Sometimes a commission comes through that makes you really think. Not so much about the job itself, but about the subject of the piece. This was certainly the case yesterday, as I got lost in thought about what this brave man had seen throughout his lifetime. This was a man who had survived a horrific war and gone on to lead a quiet life, well respected it appears, and who had only begun to talk in public about his experiences in the last 11 years; a complete contrast to the age of celebrity and 21 year olds' autobiographies that we live in now.
I don't know anything beyond what has been reported in the papers, so I will not claim to speak with any authority about Harry Patch. But I did want to create a piece with quiet dignity, which seemed in keeping with the news reports, also remembering that this was someone's grandfather not someone who chose a public life.

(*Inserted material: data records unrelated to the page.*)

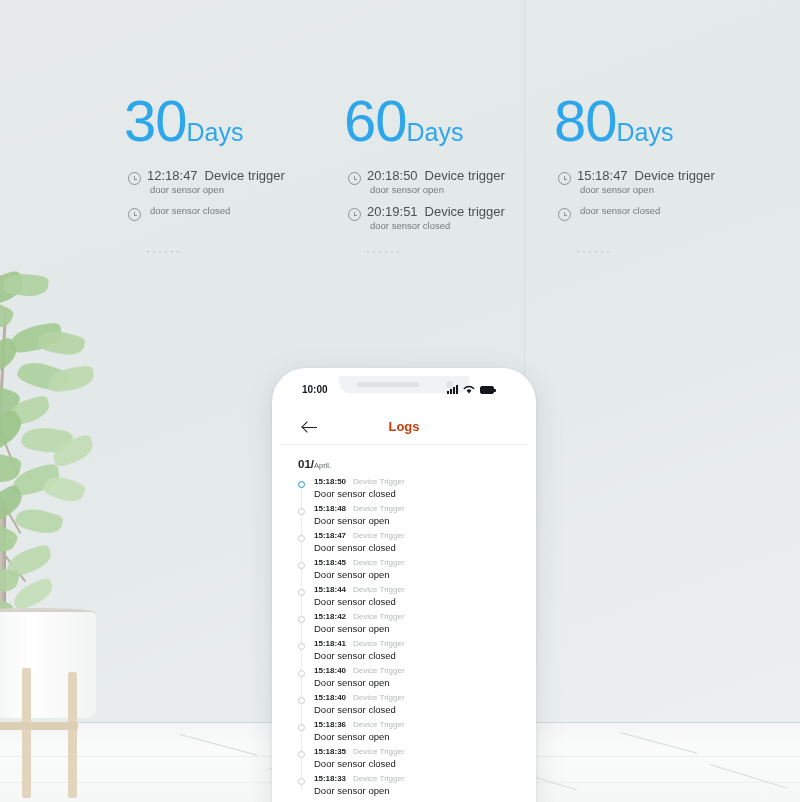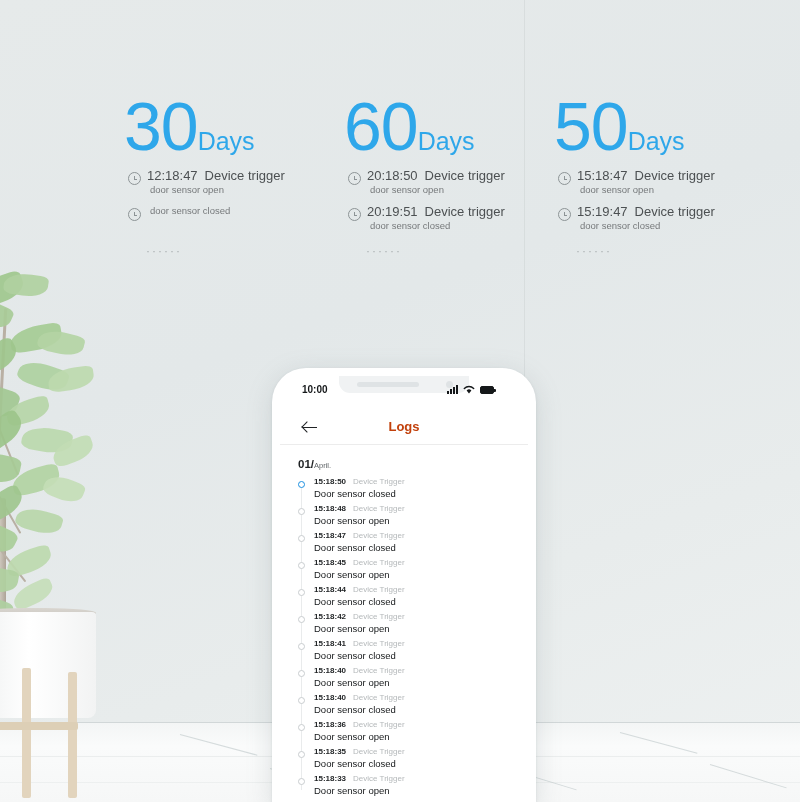"30" .card-num { font-size: 68px -> 58px }
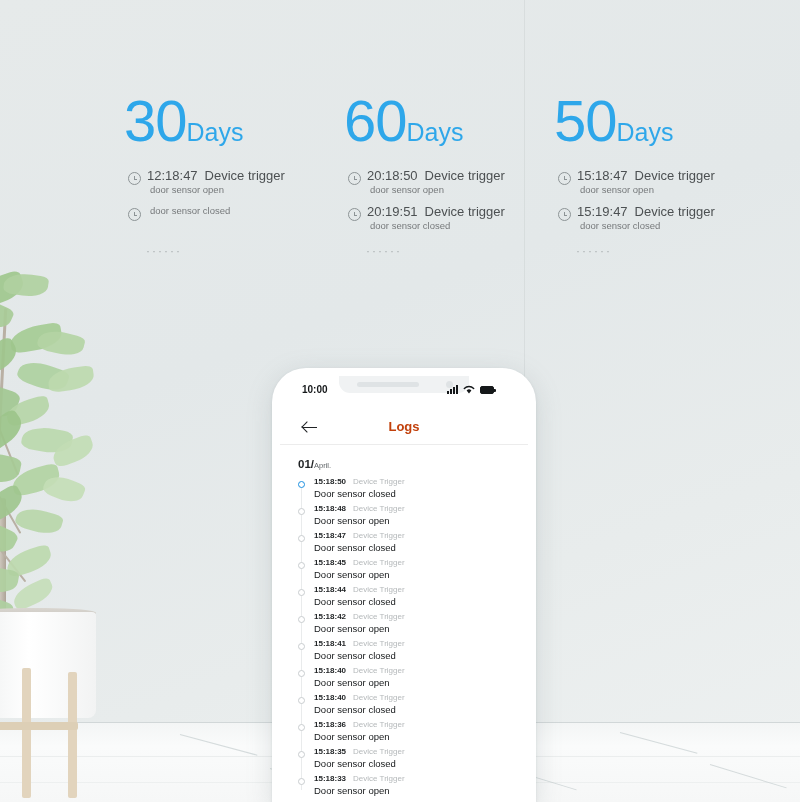"50" span.card-num { text: 50 -> 80 }
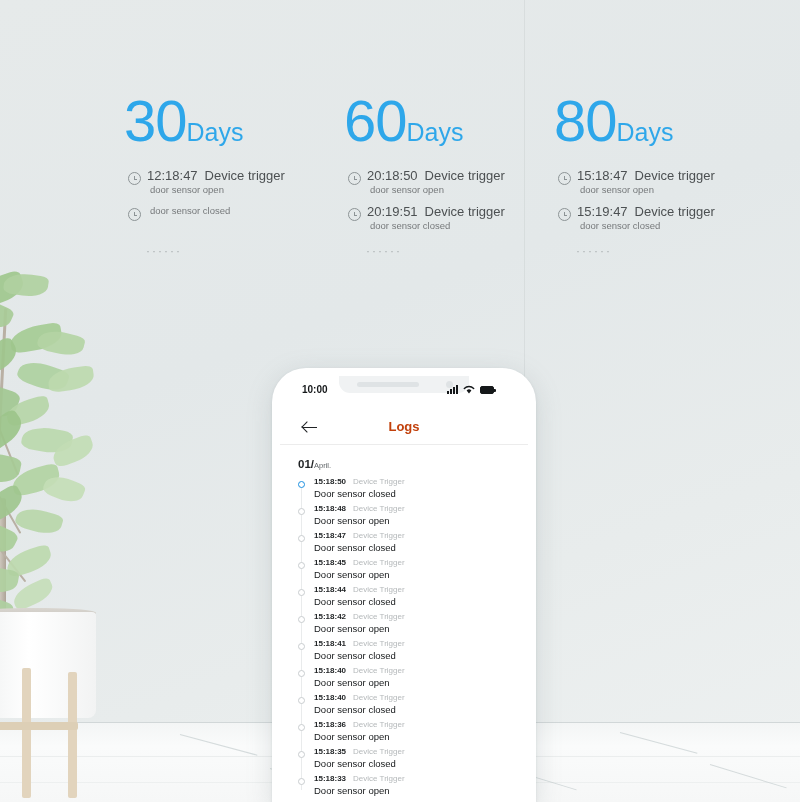"15:19:47 Device trigger" div.ev-line1 { html: <div> <span>15:19:47</span><span>Device trigger</span> </div> -> none }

I can't take credit for the idea this week, my art director suggested the Poppies in the chair approach, but I worked hard to make the composition quiet and understated with the addition of the wartime scene in the background populated by ghosts of a different time.
I rarely analyse my work after the event, but I was pleased with this and the sense of atmosphere that (I believe) I have generated within the image. It took a lot longer to make the background work and overall I was happy with the sense of history and memory that I created.
The Independent has carried a lot of stories about the troops in Afghanistan recently and I think it has done a fantastic job of reminding people that it is a dangerous place, something to think about in the here and now, not as something that began when I was at University and just continues to trundle in the background. Whatever one thinks about the merit of this war or any war, I always try to remember that it is real people involved with families, friends, dependents (on both sides) and not just a source of stories for Hollywood films or political posturing. My commission yesterday sparked off many conversations amongst my family, as we had a current Army captain and a Navy Veteran of World War II in the house and an absent cousin who is serving in the Army at present.
I guess that is what a simple illustration can make you think about. Harry Patch represented a generation that was lost. It put my grumblings about being ill into the shade and I hope that my work was suitably humble and respectful to his memory and his family.
*any views expressed here are mine alone and do not reflect the Independent's editorial position.